概要
- オーストラリアでは仮想資産産業が制度化された後も、銀行を通じた取引へのアクセスに依然として障壁が存在すると伝えられた。
- 業界は明確な規制基準と金融アクセスの改善が必要だという立場を繰り返し表明し、一貫性のない銀行サービスが集中リスクや規制の死角を拡大するおそれがあると懸念した。
- 仮想資産の普及率が30%%を超える状況で、業界は早急な立法と政府・銀行・業界の協力が重要だと強調した。

オーストラリアでは、仮想資産(暗号通貨)産業が制度圏に組み込まれてから数年が経過しているが、銀行を通じた取引へのアクセスには依然として障壁が存在すると指摘されている。
5日、仮想資産専門メディアのコインテレグラフは「オーストラリアの利用者は、取引所や関連事業者を利用する際に銀行サービスの遮断に直面している」と伝えた。業界関係者は、銀行と規制当局が合法的な事業者と違法行為者を区別できるように、明確な規制の整備が必要だと強調している。
実際にバイナンスが実施した現地調査では、回答者の 58%が「入金制限のない取引所へのアクセス」を望んでいると答え、22%が仮想資産の購入のために銀行を変更したと示された。マット・ポブロッキ(Matt Poblocki)バイナンス オーストラリア・ニュージーランド責任者は「一貫性のない銀行へのアクセスは単なる不便を越え、活動を国外へ押し出して規制の死角を拡大する可能性がある」と説明した。
ケイト・クーパー(Kate Cooper)OKXオーストラリア代表も「従来の金融機関は依然として仮想資産企業に銀行サービスを拒否している」とし、「オーストラリア最大の銀行であるコモンウェルスバンクは顧客の仮想資産取引所への送金を月1万オーストラリアドル(約908万ウォン)に制限している」と指摘した。彼は「オーストラリア国内の仮想資産普及率は 30%を超えているが、顧客はこのような制約で大きな不便を被っている」と付け加えた。

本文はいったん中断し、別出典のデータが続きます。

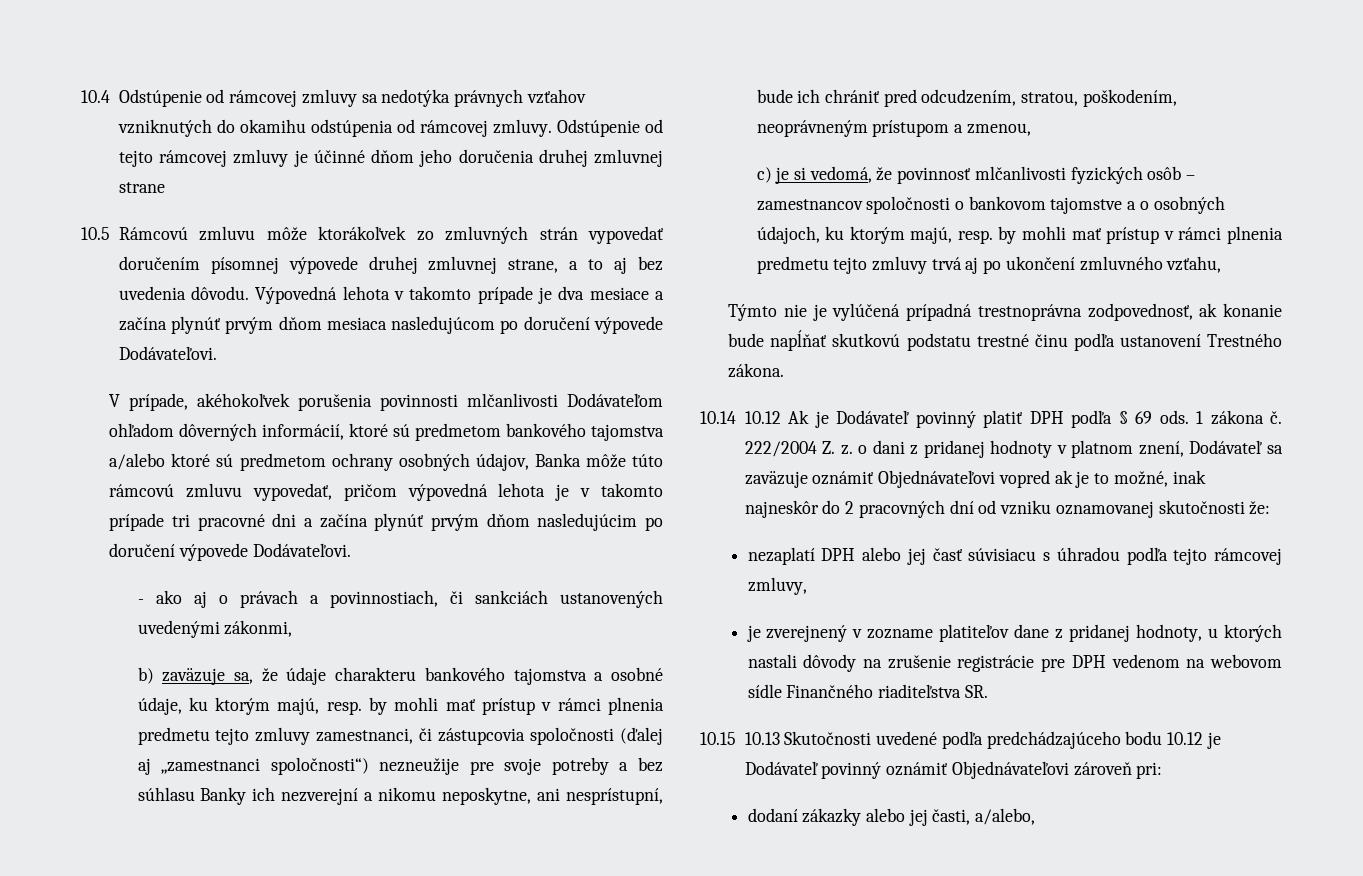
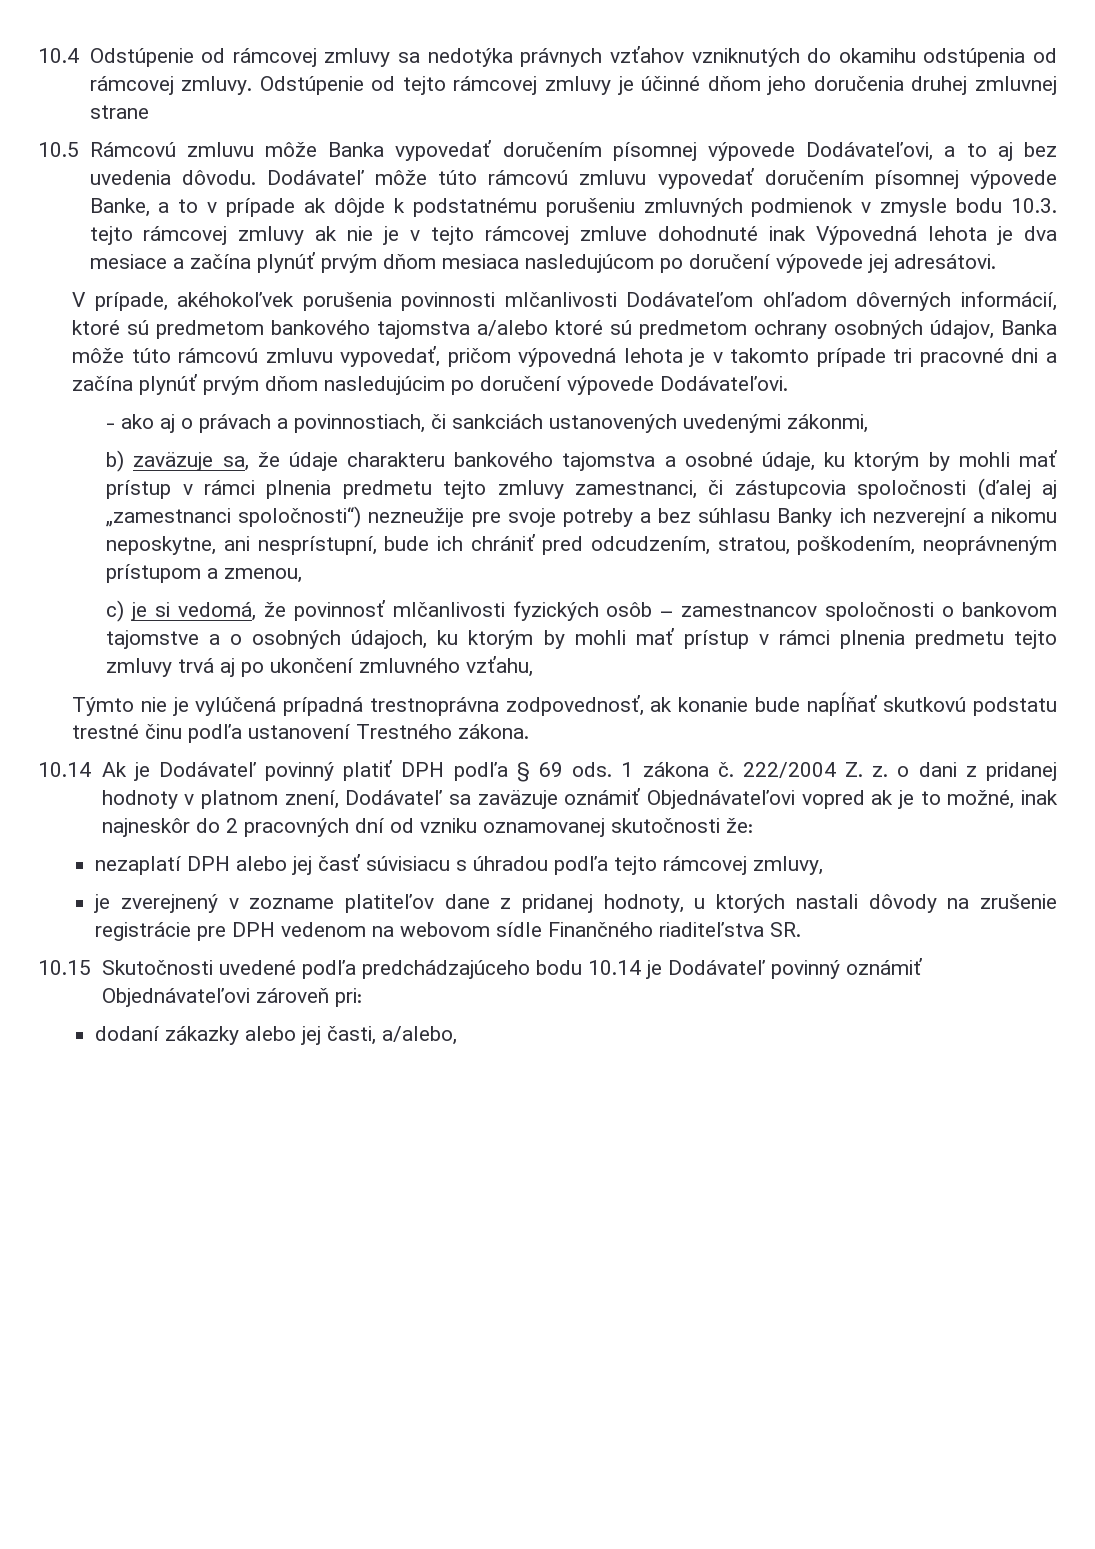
- 10.5 Rámcovú zmluvu môže ktorákoľvek zo zmluvných strán vypovedať doručením písomnej výpovede druhej zmluvnej strane, a to aj bez uvedenia dôvodu.
+ 10.5 Rámcovú zmluvu môže Banka vypovedať doručením písomnej výpovede Dodávateľovi, a to aj bez uvedenia dôvodu.
- Výpovedná lehota v takomto prípade je dva mesiace a začína plynúť prvým dňom mesiaca nasledujúcom po doručení výpovede Dodávateľovi.
+ Dodávateľ môže túto rámcovú zmluvu vypovedať doručením písomnej výpovede Banke, a to v prípade ak dôjde k podstatnému porušeniu zmluvných podmienok v zmysle bodu 10.3. tejto rámcovej zmluvy ak nie je v tejto rámcovej zmluve dohodnuté inak Výpovedná lehota je dva mesiace a začína plynúť prvým dňom mesiaca nasledujúcom po doručení výpovede jej adresátovi.
- b) zaväzuje sa, že údaje charakteru bankového tajomstva a osobné údaje, ku ktorým majú, resp. by mohli mať prístup v rámci plnenia predmetu tejto zmluvy zamestnanci, či zástupcovia spoločnosti (ďalej aj „zamestnanci spoločnosti“) nezneužije pre svoje potreby a bez súhlasu Banky ich nezverejní a nikomu neposkytne, ani nesprístupní, bude ich chrániť pred odcudzením, stratou, poškodením, neoprávneným prístupom a zmenou,
+ b) zaväzuje sa, že údaje charakteru bankového tajomstva a osobné údaje, ku ktorým by mohli mať prístup v rámci plnenia predmetu tejto zmluvy zamestnanci, či zástupcovia spoločnosti (ďalej aj „zamestnanci spoločnosti“) nezneužije pre svoje potreby a bez súhlasu Banky ich nezverejní a nikomu neposkytne, ani nesprístupní, bude ich chrániť pred odcudzením, stratou, poškodením, neoprávneným prístupom a zmenou,
- c) je si vedomá, že povinnosť mlčanlivosti fyzických osôb – zamestnancov spoločnosti o bankovom tajomstve a o osobných údajoch, ku ktorým majú, resp. by mohli mať prístup v rámci plnenia predmetu tejto zmluvy trvá aj po ukončení zmluvného vzťahu,
+ c) je si vedomá, že povinnosť mlčanlivosti fyzických osôb – zamestnancov spoločnosti o bankovom tajomstve a o osobných údajoch, ku ktorým by mohli mať prístup v rámci plnenia predmetu tejto zmluvy trvá aj po ukončení zmluvného vzťahu,
- 10.14 10.12 Ak je Dodávateľ povinný platiť DPH podľa § 69 ods.
+ 10.14 Ak je Dodávateľ povinný platiť DPH podľa § 69 ods.
- 10.15 10.13 Skutočnosti uvedené podľa predchádzajúceho bodu 10.12 je Dodávateľ povinný oznámiť Objednávateľovi zároveň pri:
+ 10.15 Skutočnosti uvedené podľa predchádzajúceho bodu 10.14 je Dodávateľ povinný oznámiť Objednávateľovi zároveň pri:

ジョナサン・ミラー(Jonathon Miller)クラーケン オーストラリア法人代表も「仮想資産企業は少数の銀行にのみ依存するようになり、集中リスクが大きくなる」とし、「仲介機関が一方的に金融サービスを遮断できるなら、金融システム自体が根本的に揺らぐ可能性があるということだ」と批判した。

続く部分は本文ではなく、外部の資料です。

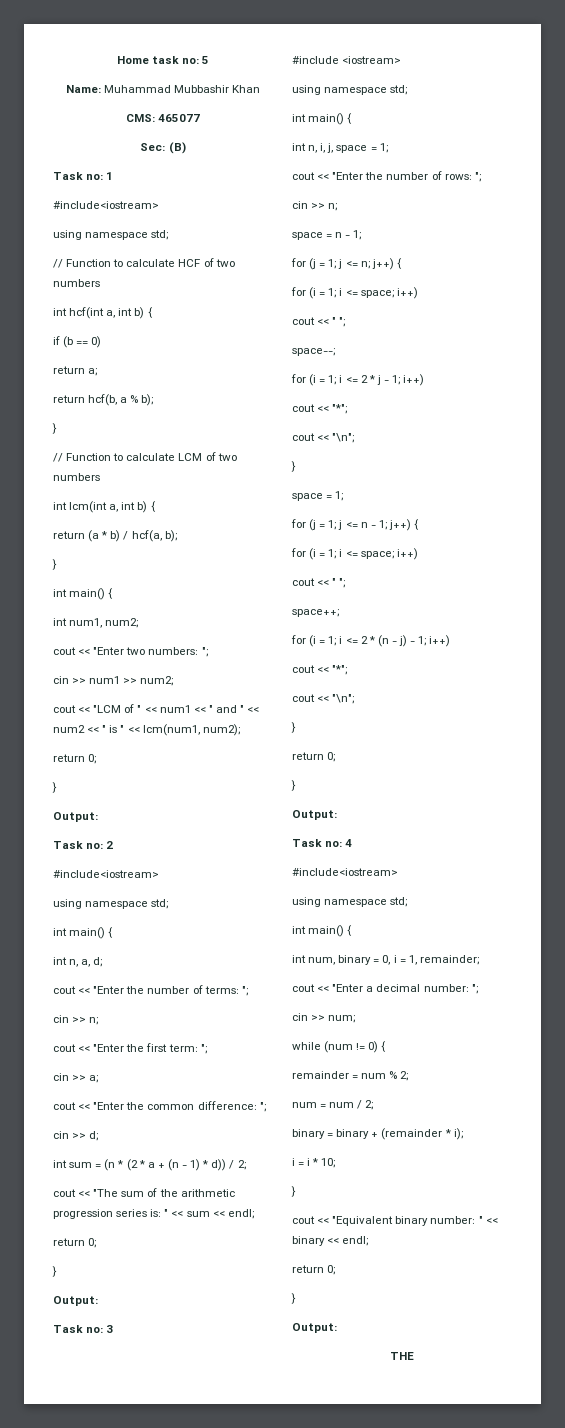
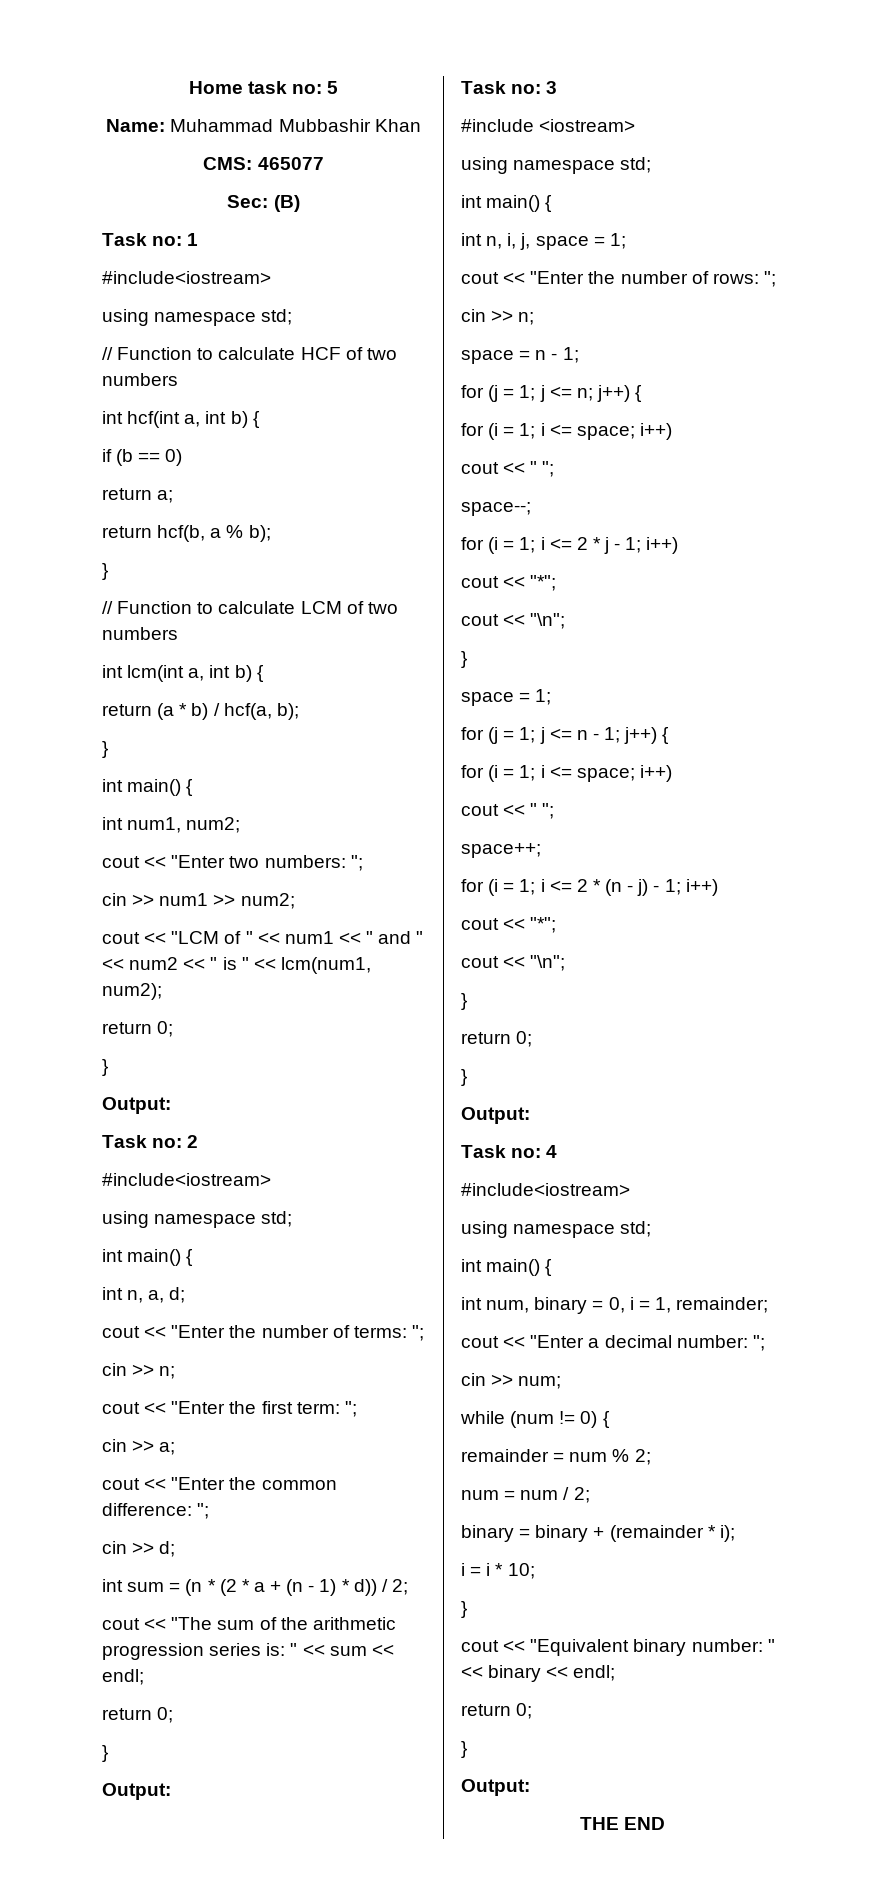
- THE
+ THE END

業界は解決策として早急な立法を挙げている。クーパー代表は「まもなく公開される法案の草案は、合法的な事業者と違法行為を区別し、銀行に明確な基準を示すことができるだろう」と期待した。ミラー代表も「綿密な実査と規制ガイドラインが必要だ」と述べ、「政府・銀行・業界が協力する規制体制が必要だ」と強調した。